Direct oral anticoagulants or warfarin in patients with left ventricular thrombus after ST-elevation myocardial infarction: a pilot trial and a prespecified meta-analysis of randomised trials
Yaser Jenab, Parham Sadeghipour, Reza Mohseni‐Badalabadi, Raheleh Kaviani, Kaveh Hosseini, Yeganeh Pasebani, Hamid Khederlou, Ali Rafati, Zohre Mohammadi, Sepehr Jamalkhani, Azita H. Talasaz, Ata Firouzi, Hamid Ariannejad, Mohammad Javad Alemzadeh‐Ansari, Sajjad Ahmadi‐Renani, Mohsen Maadani, Melody Farrashi, Hooman Bakhshandeh, Gregory Piazza, Harlan M. Krumholz, Roxana Mehran, Gregory Y.H. Lip, Behnood Bikdeli
Abstract
BACKGROUND: The role of direct oral anticoagulants (DOACs) in the treatment of left ventricular thrombus (LVT) after ST-elevation myocardial infarction (STEMI) remains uncertain. AIMS: We aimed to compare the effect of rivaroxaban versus warfarin in patients with STEMI complicated by LVT. METHODS: Adult patients with STEMI and two-dimensional transthoracic echocardiography showing LVT were assigned to rivaroxaban (15 mg once daily) or warfarin (international normalised ratio goal of 2.0-2.5) in an open-label, randomised clinical trial (RCT). A prospective pooled analysis was planned comparing DOAC- versus warfarin-based anticoagulation for the same indication. The main outcome of the RCT was complete LVT resolution at 3 months, determined by a blinded imaging core laboratory. Complete LVT resolution and bleeding were investigated in the pooled analysis.
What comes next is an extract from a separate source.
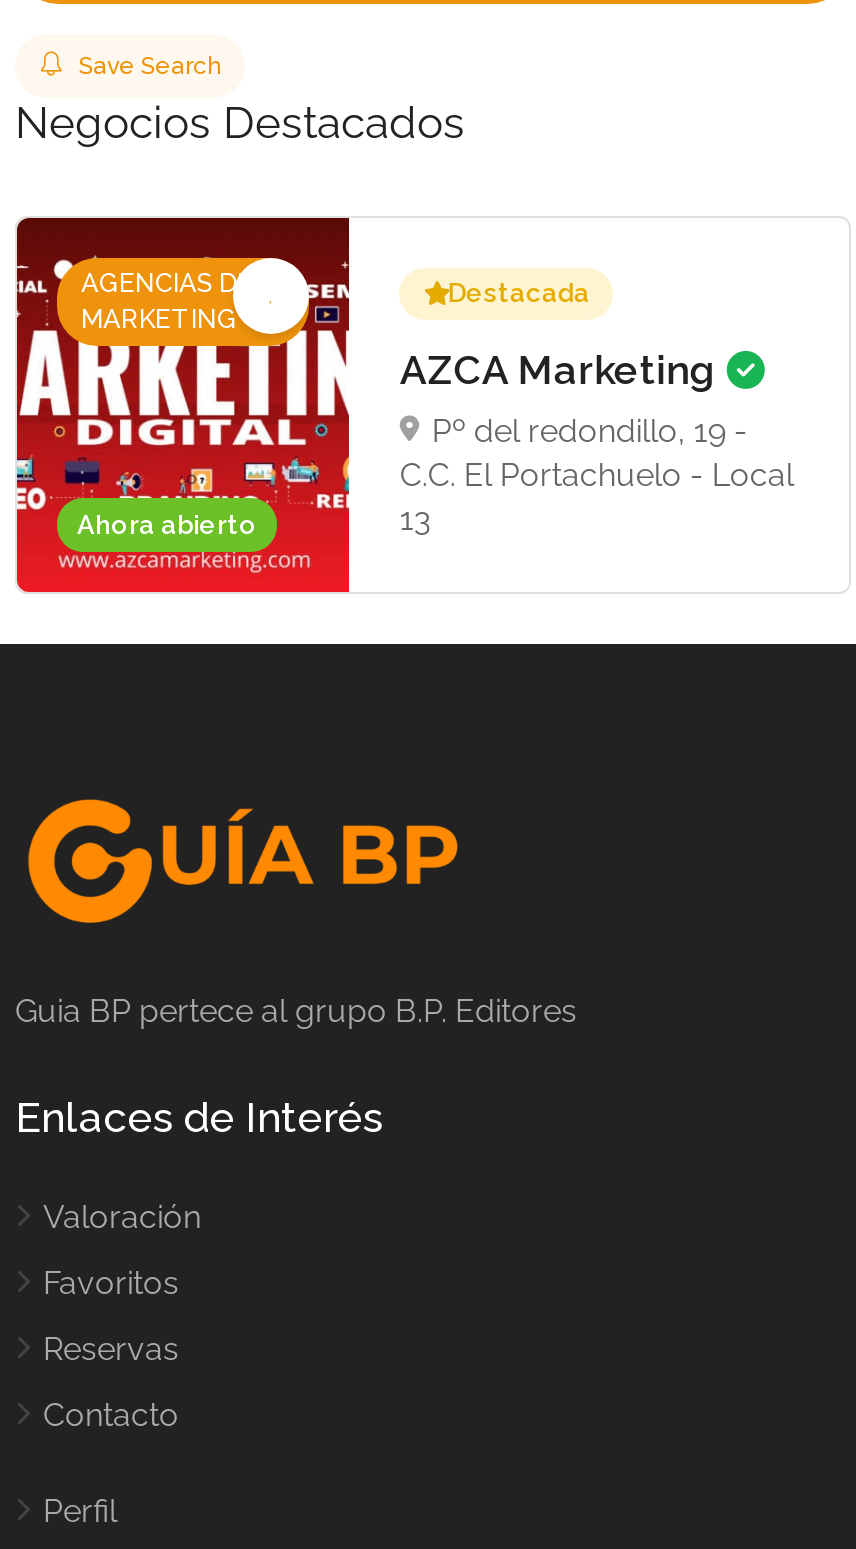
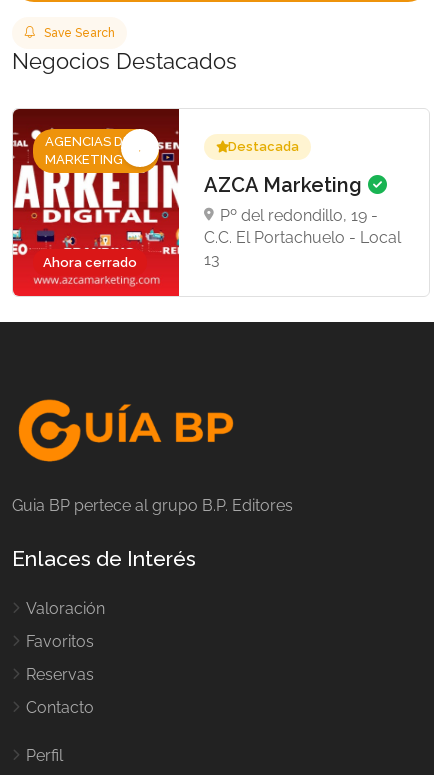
- Ahora abierto
+ Ahora cerrado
RESULTS: A total of 50 patients (median age: 55 years, 18% females) were enrolled from June 2020 to November 2022. Three-month complete LVT resolution occurred in 19/25 (76.0%) patients assigned to rivaroxaban and 13/24 (54.2%) assigned to warfarin (relative risk [RR] 1.40, 95% confidence interval [CI]: 0.91-2.15; p=0.12) with no thrombotic or major bleeding events. Pooled analysis showed numerically better complete LVT resolution with DOACs (rivaroxaban and apixaban; 93/115 [80.8%] vs 79/112 [70.5%], RR 1.14, 95% CI: 0.98-1.32; p=0.08) and less major bleeding (2/116 [1.7%] and 9/112 [8.0%], risk difference -0.06, 95% CI: -0.12 to 0.00; p=0.05) than with warfarin. CONCLUSIONS: Although the findings are limited by a small sample size, the results suggest that DOACs are safe with at least similar outcomes concerning LVT resolution and major bleeding compared with warfarin. (ClinicalTrials.gov: NCT05705089).